La drunkoressia è al tempo stesso una dipendenza e un disturbo alimentare: chi sente il desiderio di bere più del dovuto, infatti, evita di mangiare così da tagliare drasticamente le calorie assunte quotidianamente. Se il nome può sembrare poco conosciuto, questo purtroppo non significa che il fenomeno non coinvolga molte persone. Diagnosticata per la prima volta anni fa negli Stati Uniti, la drunkoressia è arrivata in Italia come in tutta l’Europa. In Inghilterra ne soffre una donna su 20, un dato senza dubbio allarmante se si considera che i numeri sono in continua crescita.
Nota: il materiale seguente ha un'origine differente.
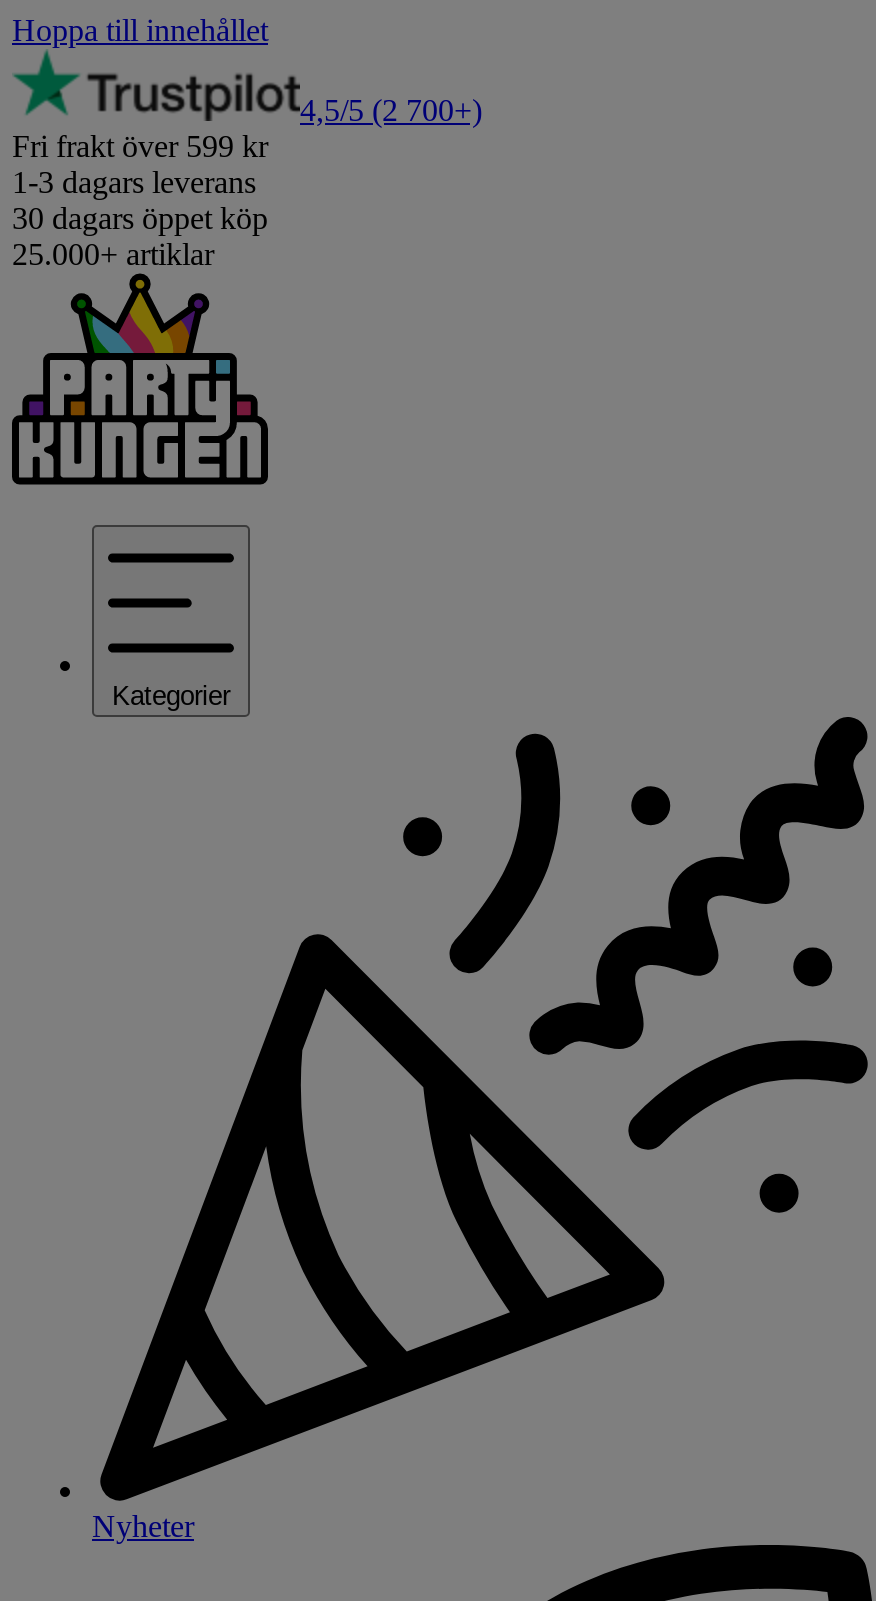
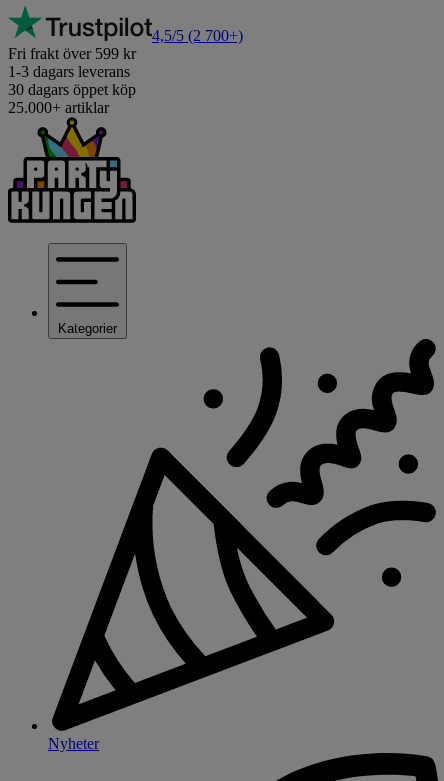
- Hoppa till innehållet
Ma cos’è che lega l’alcol alla scelta di non mangiare? Prima di tutto il fatto di non aumentare di peso. Un drink è ipercalorico e le persone che vogliono salvaguardare il proprio peso devo per forza fare delle rinunce. Quella di rinunciare al cibo è ovviamente la scelta più pericolosa (si può arrivare a deficit di vitamine e minerali essenziali all’organismo): non è un caso che la drunkoressia venga considerata una particolare forma di anoressia. Il secondo motivo è legato alla voglia di perdere il controllo: se si assumono alcolici a stomaco vuoto il loro effetto sarà più immediato e devastante. Infine, bere aumenta il senso di sazietà e ritarda il bisogno di mangiare.

La dottoressa Sarah Jarvis, specializzata in questo tipo di disturbi, ha affermato: “La drunkoressia è una tendenza particolarmente allarmante. Anche se questo comportamento parte dalla volontà di non aumentare di peso, le donne si devono rendere conto che possono esserci problemi gravi nel lungo periodo quali pressione arteriosa alta, malattie del fegato e cancro. Insomma, la loro salute generale può venirne compromessa seriamente”. Bere un bicchiere di vino può persino fare bene (quello rosso è un valido alleato contro diabete e colesterolo), sono gli eccessi a generare i problemi maggiori: negli ultimi 10 anni i ricoveri dovuti all’abuso di alcol sono aumentati del 64 per cento. Per una volta, quindi, meglio dimenticare la bilancia e soffermarsi sulla propria salute: a quel punto un drink iperalcolico e ipercalorico potrà essere tollerato come una semplice eccezione alla normale routine.